(Records from a data source)
***

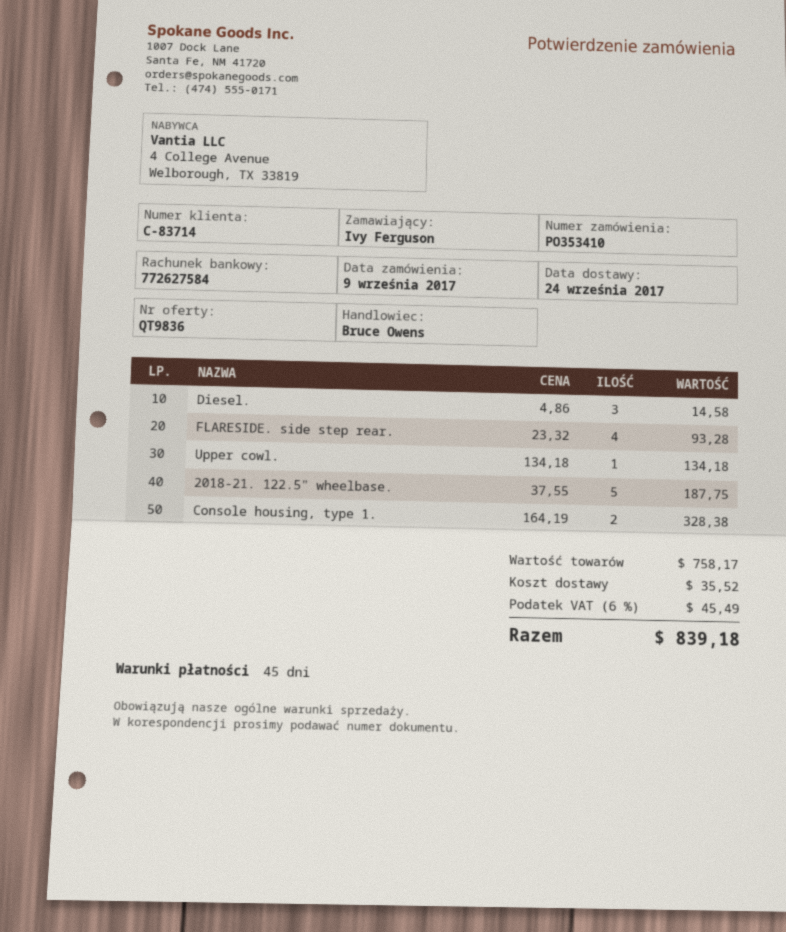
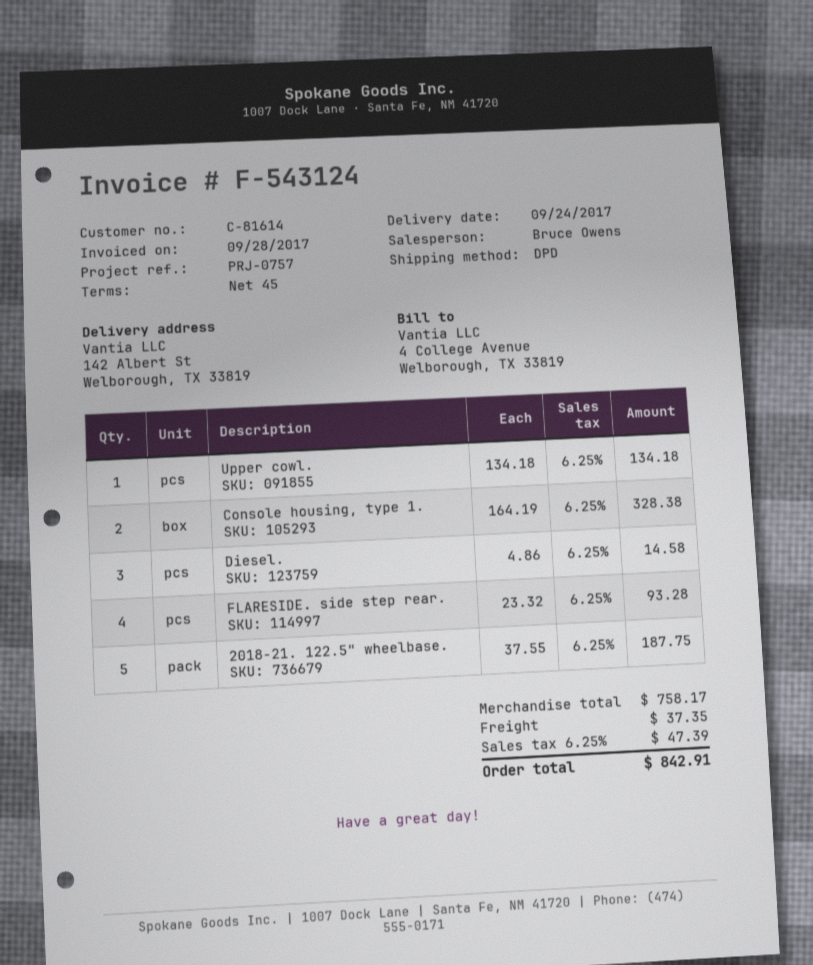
customer number: C-83714 -> C-81614
shipping: 35.52 -> 37.35
tax: 6% = 45.49 -> 6.25% = 47.39
total: 839.18 -> 842.91

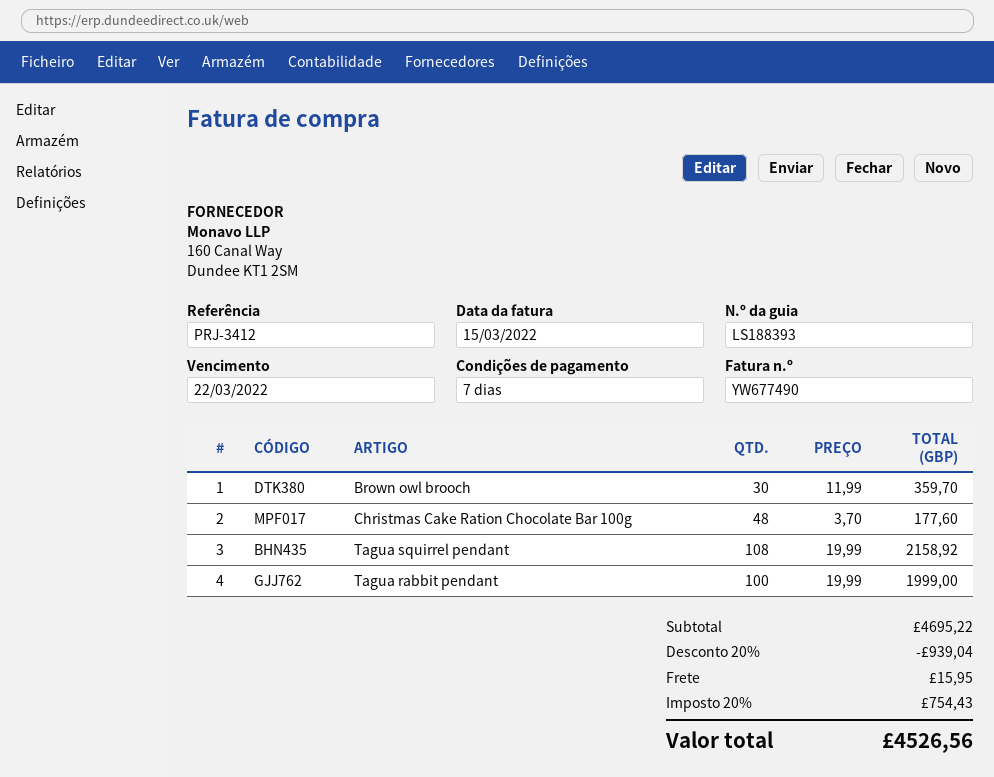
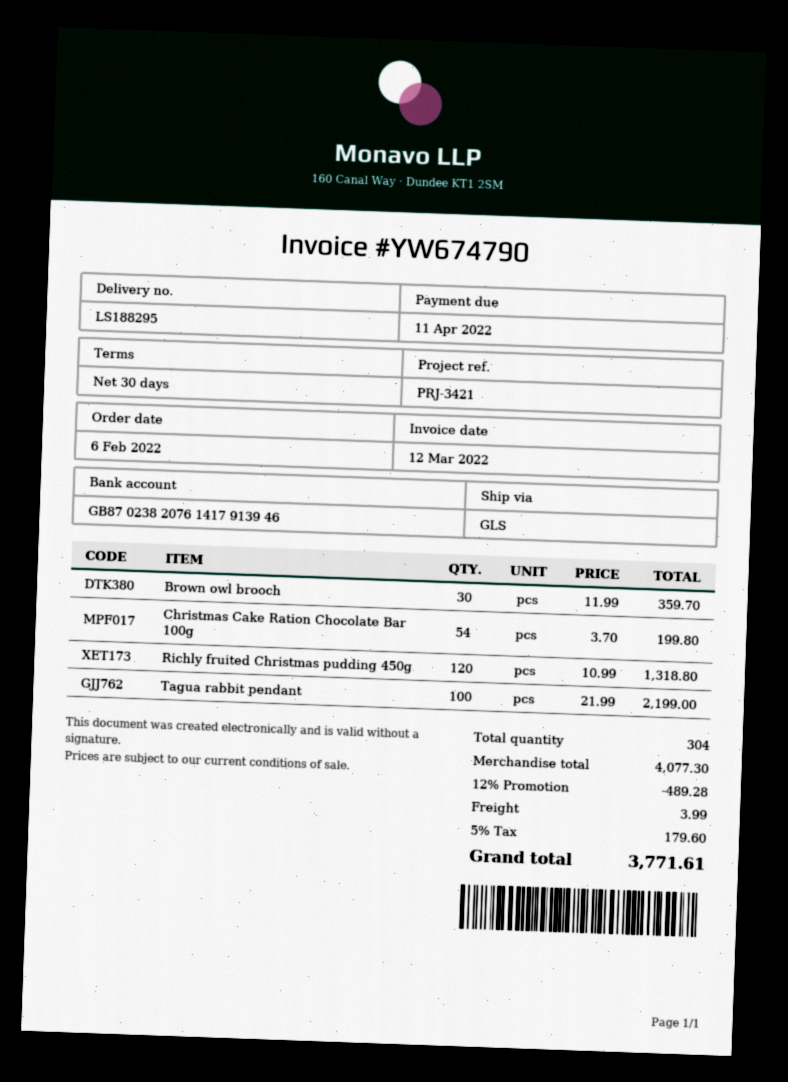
delivery note number: LS188393 -> LS188295
invoice number: YW677490 -> YW674790
invoice date: 2022-03-15 -> 2022-03-12
payment terms: 7 days -> 30 days
due date: 2022-03-22 -> 2022-04-11
reference: PRJ-3412 -> PRJ-3421
Christmas Cake Ration Chocolate Bar 100g: 48 x 3.70 = 177.60 -> 54 x 3.70 = 199.80
Tagua squirrel pendant: 108 x 19.99 = 2158.92 -> none
Tagua rabbit pendant: 100 x 19.99 = 1999.00 -> 100 x 21.99 = 2199.00
Richly fruited Christmas pudding 450g: none -> 120 x 10.99 = 1318.80
subtotal: 4695.22 -> 4077.30
discount: 20% = 939.04 -> 12% = 489.28
shipping: 15.95 -> 3.99
tax: 20% = 754.43 -> 5% = 179.60
total: 4526.56 -> 3771.61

***

§ **To do**
Copy out the records above in full, exactly as written, but not the pictures.

§ **Result of the exercise**
customer number: C-83714 -> C-81614
shipping: 35.52 -> 37.35
tax: 6% = 45.49 -> 6.25% = 47.39
total: 839.18 -> 842.91

delivery note number: LS188393 -> LS188295
invoice number: YW677490 -> YW674790
invoice date: 2022-03-15 -> 2022-03-12
payment terms: 7 days -> 30 days
due date: 2022-03-22 -> 2022-04-11
reference: PRJ-3412 -> PRJ-3421
Christmas Cake Ration Chocolate Bar 100g: 48 x 3.70 = 177.60 -> 54 x 3.70 = 199.80
Tagua squirrel pendant: 108 x 19.99 = 2158.92 -> none
Tagua rabbit pendant: 100 x 19.99 = 1999.00 -> 100 x 21.99 = 2199.00
Richly fruited Christmas pudding 450g: none -> 120 x 10.99 = 1318.80
subtotal: 4695.22 -> 4077.30
discount: 20% = 939.04 -> 12% = 489.28
shipping: 15.95 -> 3.99
tax: 20% = 754.43 -> 5% = 179.60
total: 4526.56 -> 3771.61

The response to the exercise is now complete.